What to produce
Begin at the line below that contains "[33,648,253,669] 苏苏 146" and write out every line from there to the end of the entries, exactly.

Data listing
"""
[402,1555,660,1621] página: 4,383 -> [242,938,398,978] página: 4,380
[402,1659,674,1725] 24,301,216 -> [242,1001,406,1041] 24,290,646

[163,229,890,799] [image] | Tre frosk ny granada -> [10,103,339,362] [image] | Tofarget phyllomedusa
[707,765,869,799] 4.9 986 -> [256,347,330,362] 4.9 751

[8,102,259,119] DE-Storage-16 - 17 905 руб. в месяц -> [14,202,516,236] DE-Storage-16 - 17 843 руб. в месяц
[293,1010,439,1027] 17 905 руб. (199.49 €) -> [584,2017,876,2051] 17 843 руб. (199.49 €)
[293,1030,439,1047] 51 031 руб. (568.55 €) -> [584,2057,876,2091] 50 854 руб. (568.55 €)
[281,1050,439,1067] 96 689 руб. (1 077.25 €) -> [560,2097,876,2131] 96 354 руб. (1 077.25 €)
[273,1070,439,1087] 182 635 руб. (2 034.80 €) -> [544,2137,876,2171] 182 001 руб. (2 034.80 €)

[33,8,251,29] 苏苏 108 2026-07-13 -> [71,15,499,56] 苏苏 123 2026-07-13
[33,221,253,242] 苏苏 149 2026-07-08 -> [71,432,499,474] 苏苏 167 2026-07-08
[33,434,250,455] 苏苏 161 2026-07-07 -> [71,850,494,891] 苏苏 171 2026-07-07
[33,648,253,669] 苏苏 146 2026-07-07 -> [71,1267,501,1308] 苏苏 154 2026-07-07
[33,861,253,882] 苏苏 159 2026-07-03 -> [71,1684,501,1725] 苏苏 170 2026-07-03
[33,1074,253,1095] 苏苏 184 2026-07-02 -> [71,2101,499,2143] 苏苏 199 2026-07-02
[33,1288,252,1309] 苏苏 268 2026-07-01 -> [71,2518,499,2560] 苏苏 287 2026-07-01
"""
Exercise solution
[33,648,253,669] 苏苏 146 2026-07-07 -> [71,1267,501,1308] 苏苏 154 2026-07-07
[33,861,253,882] 苏苏 159 2026-07-03 -> [71,1684,501,1725] 苏苏 170 2026-07-03
[33,1074,253,1095] 苏苏 184 2026-07-02 -> [71,2101,499,2143] 苏苏 199 2026-07-02
[33,1288,252,1309] 苏苏 268 2026-07-01 -> [71,2518,499,2560] 苏苏 287 2026-07-01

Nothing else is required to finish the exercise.